§ INFORMATION SHOWN:
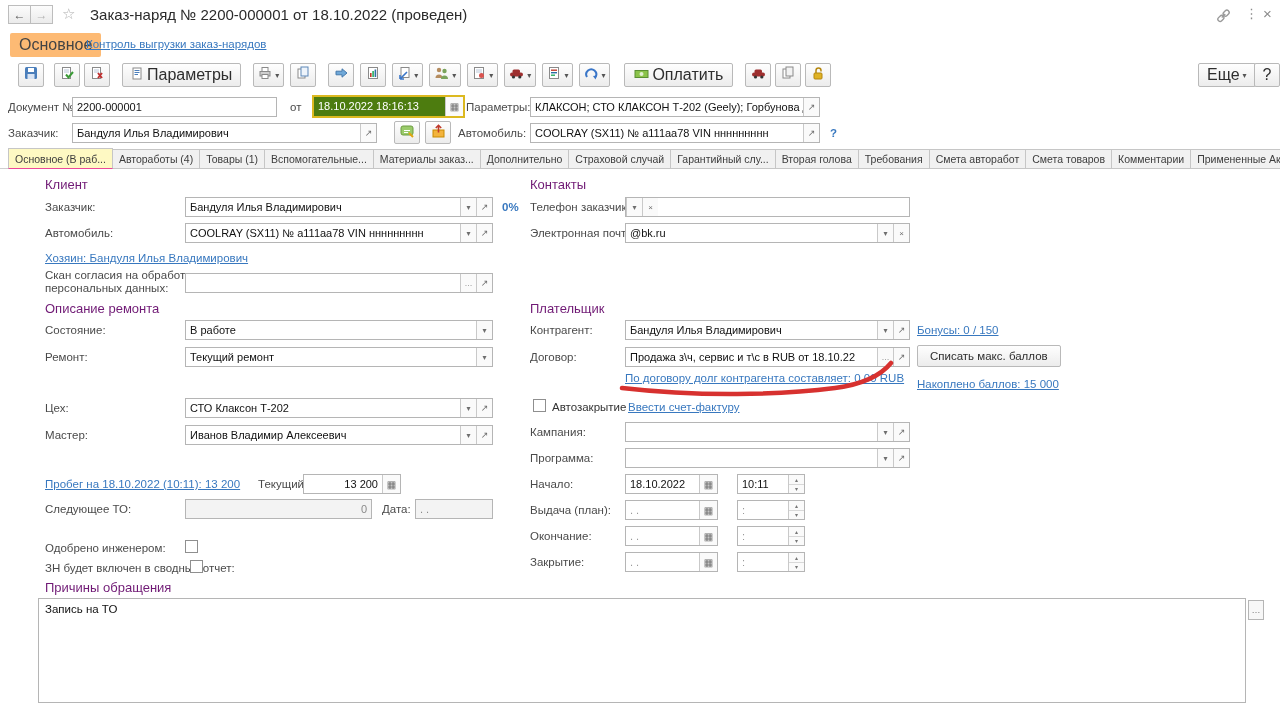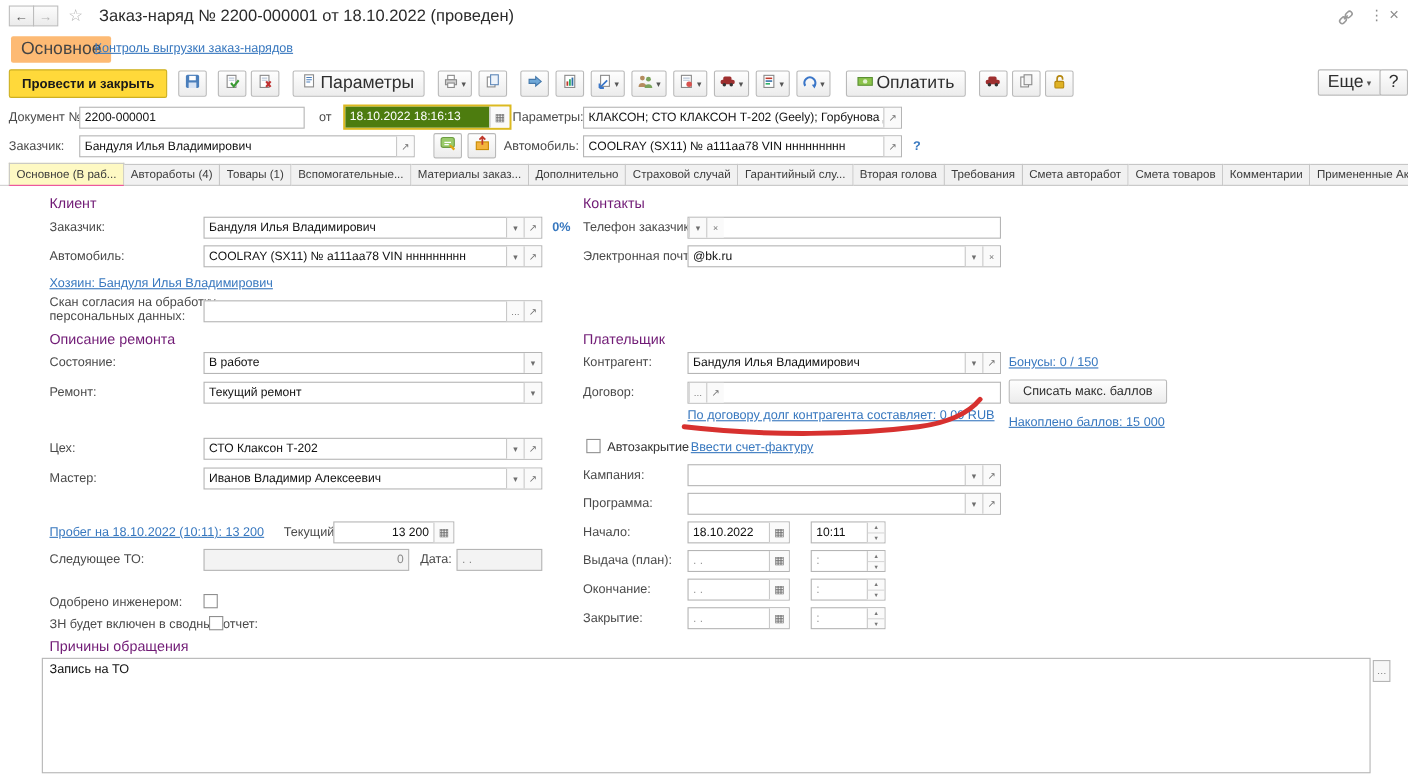--- a/index.html
+++ b/index.html
@@ -77,7 +77,6 @@
   <span class="link" style="left:86px;top:38px">Контроль выгрузки заказ-нарядов</span>
 
   <div id="toolbar">
-    <div id="primary-btn">Провести и закрыть</div>
 
     <div class="ibtn" style="margin-left:10px">
       <span><svg width="14" height="14">

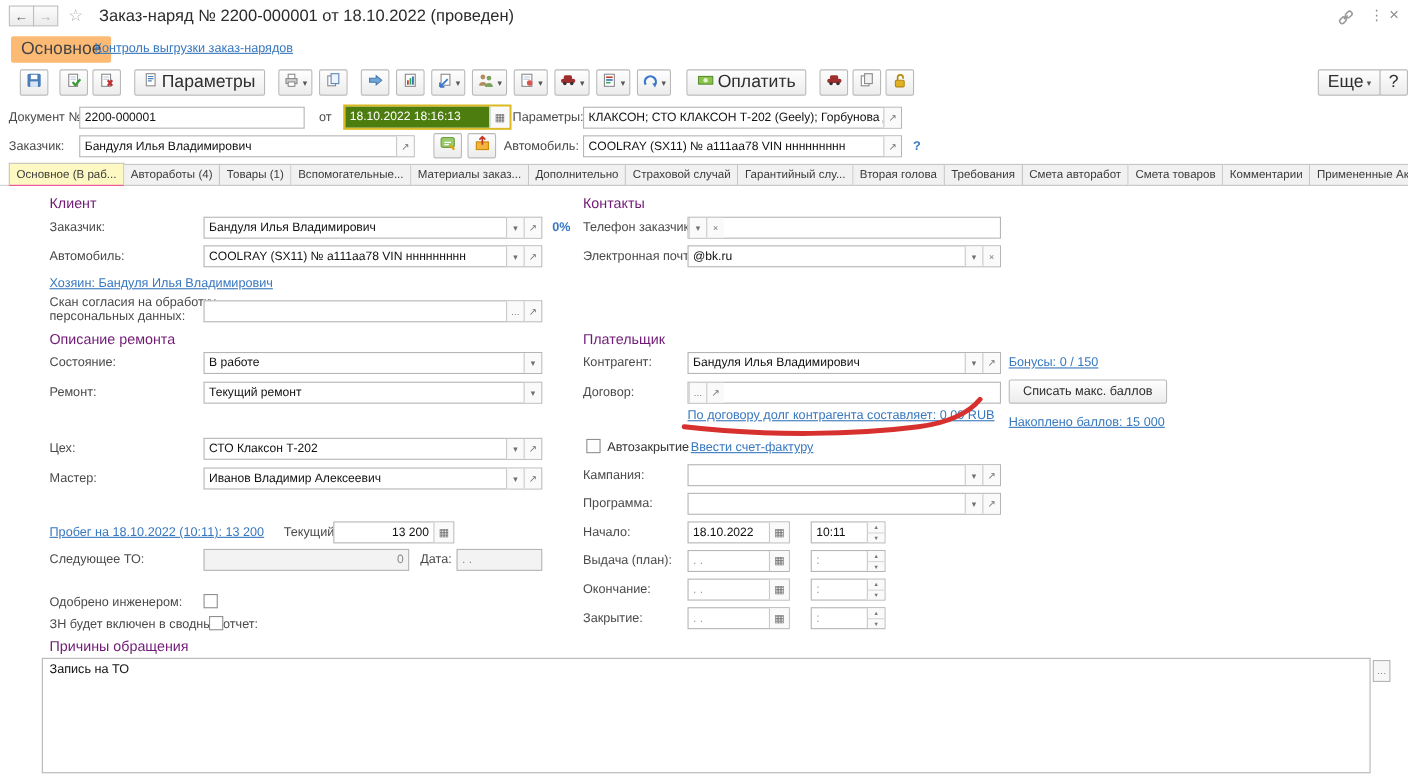--- a/index.html
+++ b/index.html
@@ -396,6 +396,7 @@
 
   <span class="lbl" style="left:530px;top:351px">Договор:</span>
   <div class="fld" style="left:625px;top:347px;width:285px">
+    <span class="val">Продажа з\ч, сервис и т\с в RUB от 18.10.22</span>
     <span class="fbtn">…</span>
     <span class="fbtn open">↗</span>
   </div>

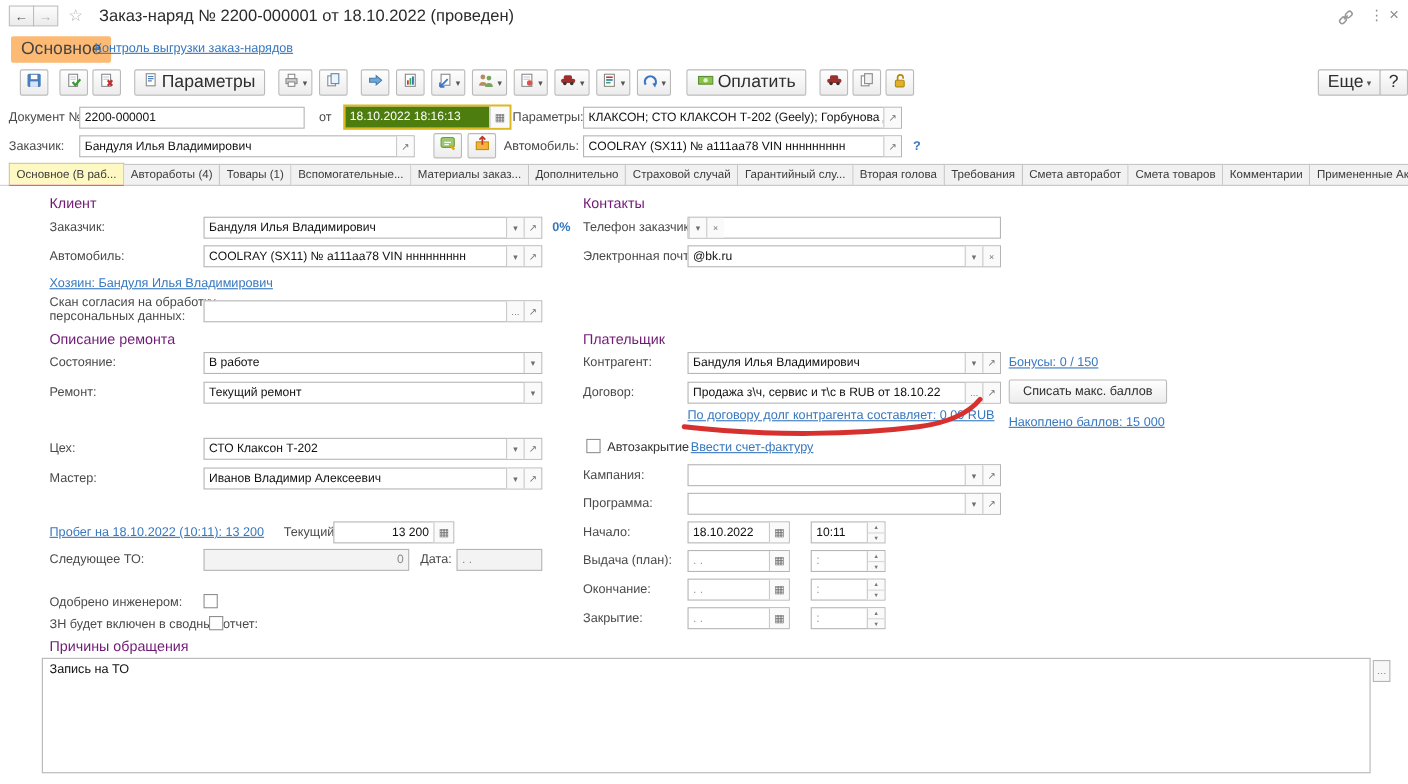--- a/index.html
+++ b/index.html
@@ -344,7 +344,7 @@
 
   <span class="link" style="left:45px;top:478px">Пробег на 18.10.2022 (10:11): 13 200</span>
   <span class="lbl" style="left:258px;top:478px">Текущий:</span>
-  <div class="fld" style="left:303px;top:474px;width:110px">
+  <div class="fld" style="left:303px;top:474px;width:98px">
     <span class="val num">13 200</span>
     <span class="fbtn cal">▦</span>
   </div>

§ TASK OBJECTIVE: Would you restate all of the data above word for word, omitting the pictures?

§ YOUR SOLUTION:
--- a/index.html
+++ b/index.html
@@ -77,7 +77,6 @@
   <span class="link" style="left:86px;top:38px">Контроль выгрузки заказ-нарядов</span>
 
   <div id="toolbar">
-    <div id="primary-btn">Провести и закрыть</div>
 
     <div class="ibtn" style="margin-left:10px">
       <span><svg width="14" height="14">

--- a/index.html
+++ b/index.html
@@ -396,6 +396,7 @@
 
   <span class="lbl" style="left:530px;top:351px">Договор:</span>
   <div class="fld" style="left:625px;top:347px;width:285px">
+    <span class="val">Продажа з\ч, сервис и т\с в RUB от 18.10.22</span>
     <span class="fbtn">…</span>
     <span class="fbtn open">↗</span>
   </div>

--- a/index.html
+++ b/index.html
@@ -344,7 +344,7 @@
 
   <span class="link" style="left:45px;top:478px">Пробег на 18.10.2022 (10:11): 13 200</span>
   <span class="lbl" style="left:258px;top:478px">Текущий:</span>
-  <div class="fld" style="left:303px;top:474px;width:110px">
+  <div class="fld" style="left:303px;top:474px;width:98px">
     <span class="val num">13 200</span>
     <span class="fbtn cal">▦</span>
   </div>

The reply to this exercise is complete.